20. The liquid additive manufacturing system of any one of claims 16-19, further comprising: a build window located above or in contact with the support fluid, wherein the resin is irradiated through the build window.

21. The liquid additive manufacturing system of claim 20, wherein the build window comprises a material having reduced stiction with the current build layer thus formed.

22. The liquid additive manufacturing system of claim 20, wherein the build window comprises an oxygen-permeable material.

23. The liquid additive manufacturing system of claim 20, wherein the build window comprises a nonstick material.

24. The liquid additive manufacturing system of any one of claims 16-23, wherein the controller is configured to direct removal of a portion of the support fluid from the container to maintain the fluid interface or a height level of the support fluid at a pre-defmed position.

25. The liquid additive manufacturing system of any one of claims 16-24, wherein each resin layer above and in immediate contact with the support fluid has a pre-defmed thickness.

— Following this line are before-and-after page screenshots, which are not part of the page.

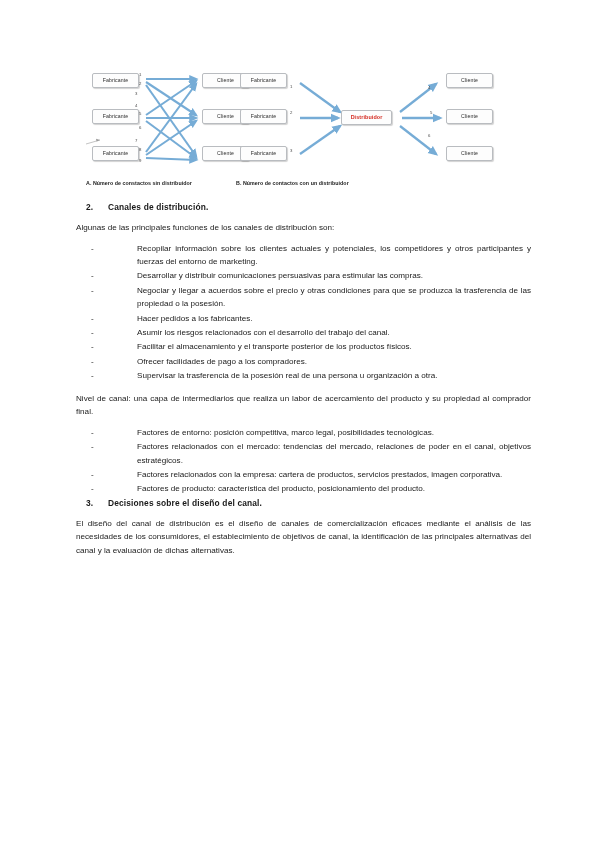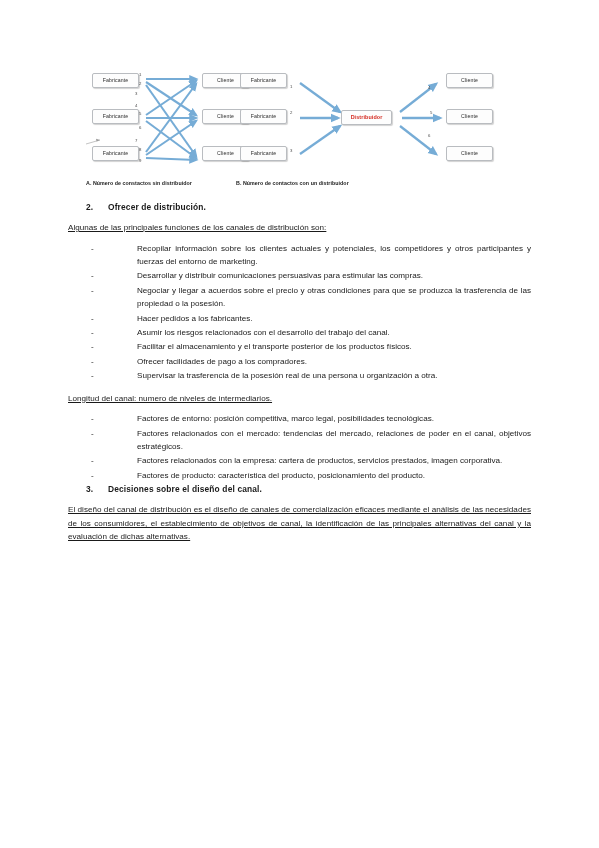"Ofrecer de distribución." span.h-txt { text: Ofrecer -> Canales }
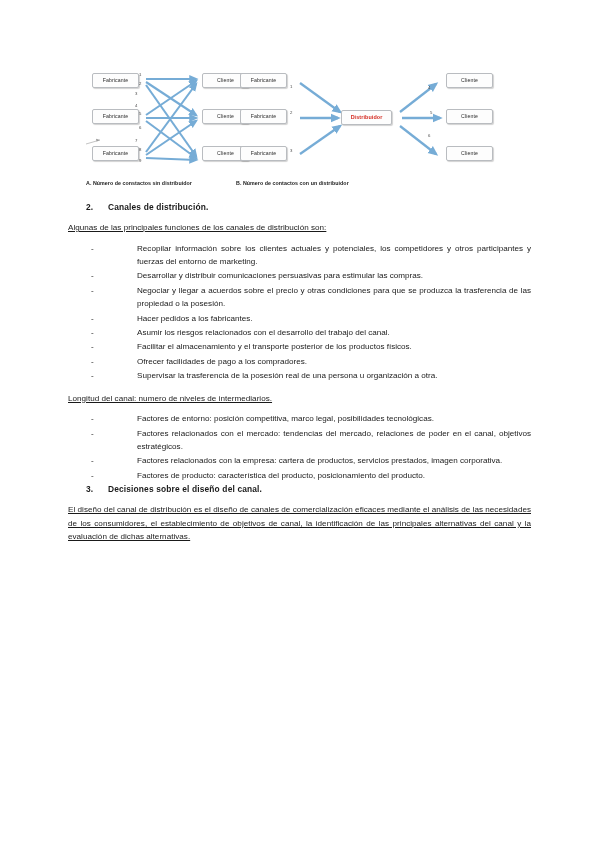"Algunas de las principales funciones" p.para { margin: 9px 0 0 0 -> 9px 0 0 8px; text-decoration: underline -> none }
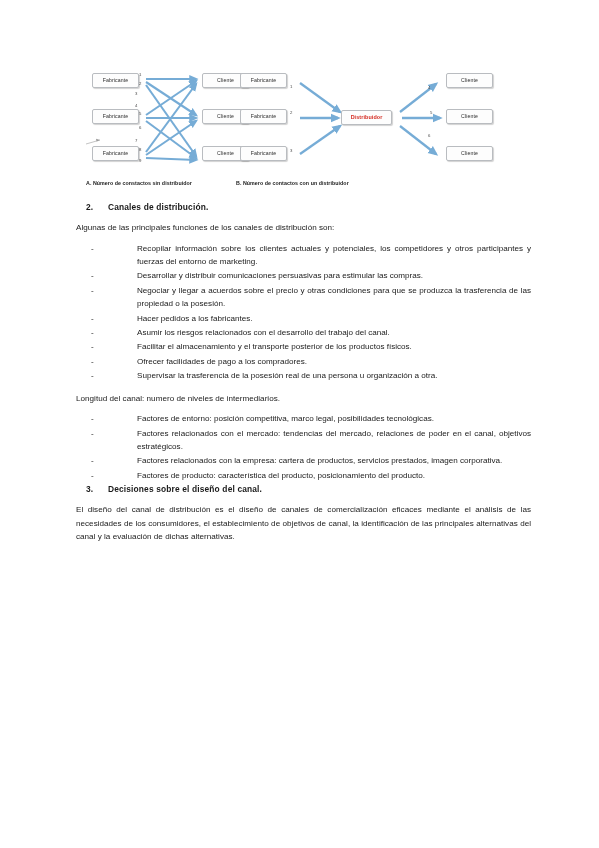"Nivel de canal: una capa" p.para { html: none -> <p>Nivel de canal: una capa de intermediarios que realiza un labor de acercamiento del producto y su propiedad al comprador final.</p> }
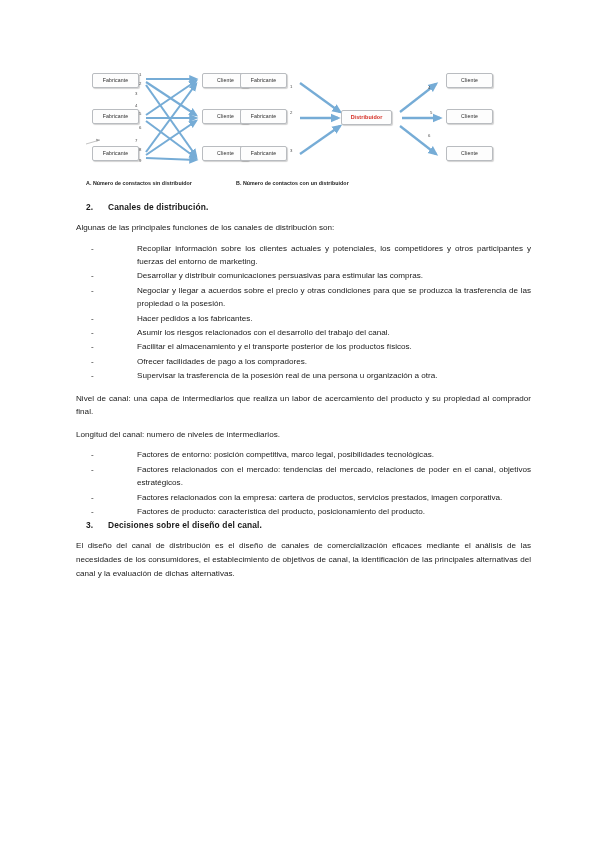"Longitud del canal: numero de" p.para { html: <p>Longitud del canal: numero de niveles de intermediarios.</p> -> none }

26. The liquid additive manufacturing system of any one of claims 16-25, further comprising: a heat exchanger disposed in the container, the controller being configured by instructions to adjust, via the heat exchanger, the temperature of the support fluid.

27. The liquid additive manufacturing system of any one of claims 16-26 further comprising: a temperature sensor or thermocouple positioned within or near the container, the controller being configured by instructions to adjust, via the heat exchanger, the temperature of the support fluid based on measurements of the temperature sensor or thermocouple.

28. The liquid additive manufacturing system of any one of claims 16-27, wherein the controller is configured to adjust a controller parameter when dispensing the resin into the container to maintain the pre-defmed resin thickness.

29. The liquid additive manufacturing system of any one of claims 16-28, wherein the controller is configured to vary a property of the resin or selecting from different resins to vary the properties of successive layers of the workpiece.

30. The liquid additive manufacturing system of any one of claims 16-29, wherein the controller is configured to vary the density of the resin or selecting from different resin between at least one successive layer to a next successive layer to form a gradient density in the workpiece.

31. The liquid additive manufacturing system of any one of claims 16-30 further comprising: an interferometry system, wherein the interferometry system is used to monitor the current build layer to measure its thickness, degree of cure, or other property.

32. A three-dimensional workpiece formed by the method of any one of claims 1-15 or the system of any one of claims 16-31.